Top of DATA UNDER STUDY

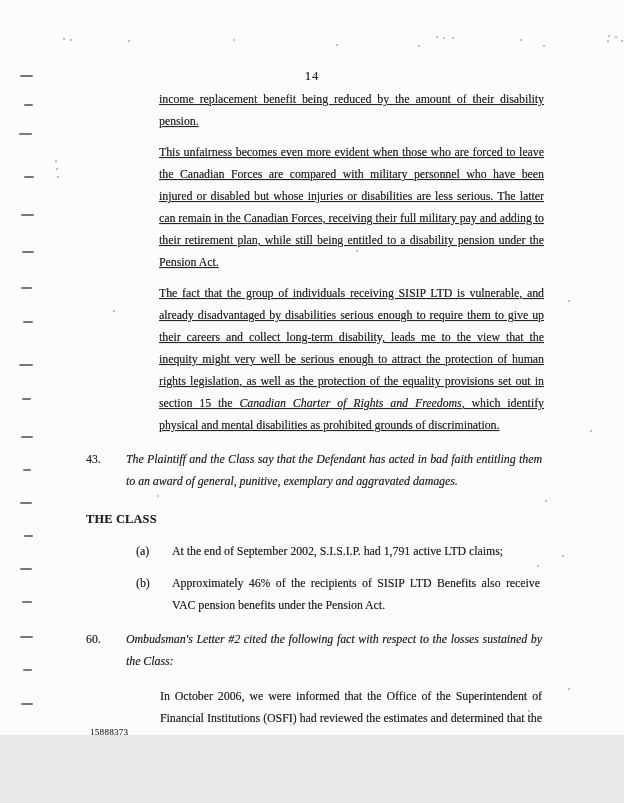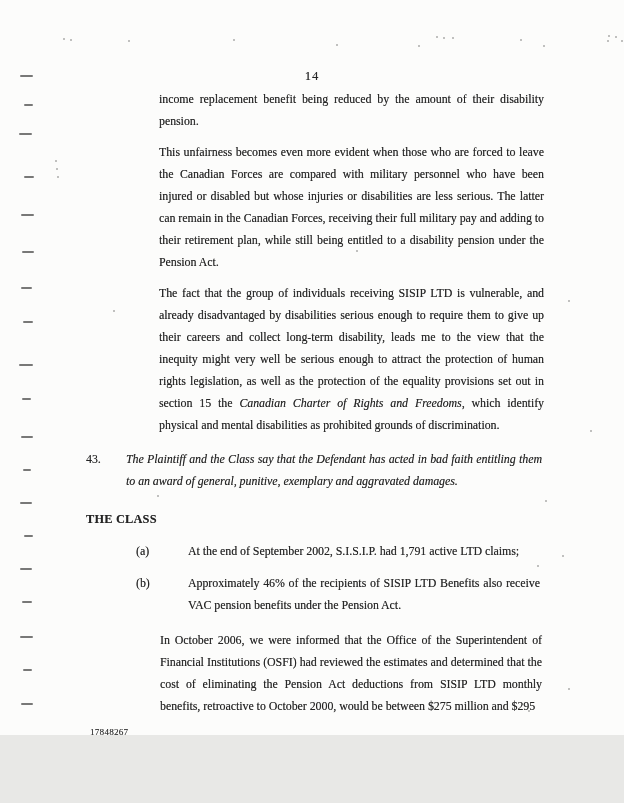--- a/index.html
+++ b/index.html
@@ -12,38 +12,38 @@
     font-family:"Liberation Serif","DejaVu Serif",serif;
     color:#242424;
     text-shadow:0.2px 0.2px 0.35px rgba(45,45,45,.55);
   }
   .content { position:absolute; left:0; top:68px; width:624px; }
   .pageno {
     text-align:center; font-size:12.5px; line-height:16px;
     margin:0 0 4px 0; letter-spacing:1px;
   }
   .quote { margin:0 80px 0 159px; text-align:justify; font-size:11.8px; line-height:22px; }
-  .quote p { margin:0 0 9px 0; }
+  .quote p { margin:0 0 9px 0;text-decoration:underline; }
   .quote i { font-style:italic; }
   .numbered {
     display:flex; margin:12px 82px 0 86px;
     font-size:11.8px; line-height:22px;
   }
   .numbered .num { flex:none; width:40px; }
   .numbered .body { flex:1; text-align:justify;font-style:italic; }
   .heading {
     margin:16px 0 8px 86px; font-weight:bold; font-size:12.2px; line-height:22px;
     letter-spacing:0.3px;
   }
   .subitem {
     display:flex; margin:10px 84px 0 136px;
     font-size:11.8px; line-height:22px;
   }
   .subitem .marker { flex:none; width:36px; }
-  .subitem .body { flex:1; text-align:justify;margin-left:16px; }
+  .subitem .body { flex:1; text-align:justify; }
   .quote2 { margin:13px 82px 0 160px; text-align:justify; font-size:11.8px; line-height:22px; }
   .docid {
     position:absolute; left:90px; top:727px;
     font-size:9px; letter-spacing:0.3px; color:#2e2e2e;
     font-family:"Liberation Serif","DejaVu Serif",serif;
   }
   .bottom-rule {
     position:absolute; left:6px; right:0px; top:772px; height:3px;
     background:linear-gradient(90deg,#2a2a2a 0%,#161616 18%,#333 37%,#141414 55%,#3a3a3a 72%,#1a1a1a 88%,#444 100%);
     border-radius:2px;
@@ -83,28 +83,32 @@
     <div class="subitem">
       <span class="marker">(a)</span>
       <span class="body">At the end of September 2002, S.I.S.I.P. had 1,791 active LTD claims;</span>
     </div>
 
     <div class="subitem">
       <span class="marker">(b)</span>
       <span class="body">Approximately 46% of the recipients of SISIP LTD Benefits also receive VAC pension benefits under the Pension Act.</span>
     </div>
 
+    <div class="numbered">
+      <span class="num">60.</span>
+      <span class="body">Ombudsman's Letter #2 cited the following fact with respect to the losses sustained by the Class:</span>
+    </div>
 
     <div class="quote2">
       <p style="margin:0">In October 2006, we were informed that the Office of the Superintendent of Financial Institutions (OSFI) had reviewed the estimates and determined that the cost of eliminating the Pension Act deductions from SISIP LTD monthly benefits, retroactive to October 2000, would be between $275 million and $295</p>
     </div>
 
   </div>
 
-  <div class="docid">17848267</div>
+  <div class="docid">15888373</div>
 
   <div class="bottom-rule"></div>
 
   <div id="artifact-layer">
       <div class="artifact" style="left: 20px; top: 75px; width: 13px; height: 2px;"></div>
       <div class="artifact" style="left: 24px; top: 104px; width: 9px; height: 2px;"></div>
       <div class="artifact" style="left: 19px; top: 133px; width: 13px; height: 2px;"></div>
       <div class="artifact" style="left: 24px; top: 176px; width: 10px; height: 2px;"></div>
       <div class="artifact" style="left: 21px; top: 214px; width: 13px; height: 2px;"></div>
       <div class="artifact" style="left: 22px; top: 251px; width: 12px; height: 2px;"></div>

Bottom of DATA UNDER STUDY

* WORK ITEM:
Leave out the images and transcribe all the records exactly.

* RESULT BELOW:
--- a/index.html
+++ b/index.html
@@ -12,38 +12,38 @@
     font-family:"Liberation Serif","DejaVu Serif",serif;
     color:#242424;
     text-shadow:0.2px 0.2px 0.35px rgba(45,45,45,.55);
   }
   .content { position:absolute; left:0; top:68px; width:624px; }
   .pageno {
     text-align:center; font-size:12.5px; line-height:16px;
     margin:0 0 4px 0; letter-spacing:1px;
   }
   .quote { margin:0 80px 0 159px; text-align:justify; font-size:11.8px; line-height:22px; }
-  .quote p { margin:0 0 9px 0; }
+  .quote p { margin:0 0 9px 0;text-decoration:underline; }
   .quote i { font-style:italic; }
   .numbered {
     display:flex; margin:12px 82px 0 86px;
     font-size:11.8px; line-height:22px;
   }
   .numbered .num { flex:none; width:40px; }
   .numbered .body { flex:1; text-align:justify;font-style:italic; }
   .heading {
     margin:16px 0 8px 86px; font-weight:bold; font-size:12.2px; line-height:22px;
     letter-spacing:0.3px;
   }
   .subitem {
     display:flex; margin:10px 84px 0 136px;
     font-size:11.8px; line-height:22px;
   }
   .subitem .marker { flex:none; width:36px; }
-  .subitem .body { flex:1; text-align:justify;margin-left:16px; }
+  .subitem .body { flex:1; text-align:justify; }
   .quote2 { margin:13px 82px 0 160px; text-align:justify; font-size:11.8px; line-height:22px; }
   .docid {
     position:absolute; left:90px; top:727px;
     font-size:9px; letter-spacing:0.3px; color:#2e2e2e;
     font-family:"Liberation Serif","DejaVu Serif",serif;
   }
   .bottom-rule {
     position:absolute; left:6px; right:0px; top:772px; height:3px;
     background:linear-gradient(90deg,#2a2a2a 0%,#161616 18%,#333 37%,#141414 55%,#3a3a3a 72%,#1a1a1a 88%,#444 100%);
     border-radius:2px;
@@ -83,28 +83,32 @@
     <div class="subitem">
       <span class="marker">(a)</span>
       <span class="body">At the end of September 2002, S.I.S.I.P. had 1,791 active LTD claims;</span>
     </div>
 
     <div class="subitem">
       <span class="marker">(b)</span>
       <span class="body">Approximately 46% of the recipients of SISIP LTD Benefits also receive VAC pension benefits under the Pension Act.</span>
     </div>
 
+    <div class="numbered">
+      <span class="num">60.</span>
+      <span class="body">Ombudsman's Letter #2 cited the following fact with respect to the losses sustained by the Class:</span>
+    </div>
 
     <div class="quote2">
       <p style="margin:0">In October 2006, we were informed that the Office of the Superintendent of Financial Institutions (OSFI) had reviewed the estimates and determined that the cost of eliminating the Pension Act deductions from SISIP LTD monthly benefits, retroactive to October 2000, would be between $275 million and $295</p>
     </div>
 
   </div>
 
-  <div class="docid">17848267</div>
+  <div class="docid">15888373</div>
 
   <div class="bottom-rule"></div>
 
   <div id="artifact-layer">
       <div class="artifact" style="left: 20px; top: 75px; width: 13px; height: 2px;"></div>
       <div class="artifact" style="left: 24px; top: 104px; width: 9px; height: 2px;"></div>
       <div class="artifact" style="left: 19px; top: 133px; width: 13px; height: 2px;"></div>
       <div class="artifact" style="left: 24px; top: 176px; width: 10px; height: 2px;"></div>
       <div class="artifact" style="left: 21px; top: 214px; width: 13px; height: 2px;"></div>
       <div class="artifact" style="left: 22px; top: 251px; width: 12px; height: 2px;"></div>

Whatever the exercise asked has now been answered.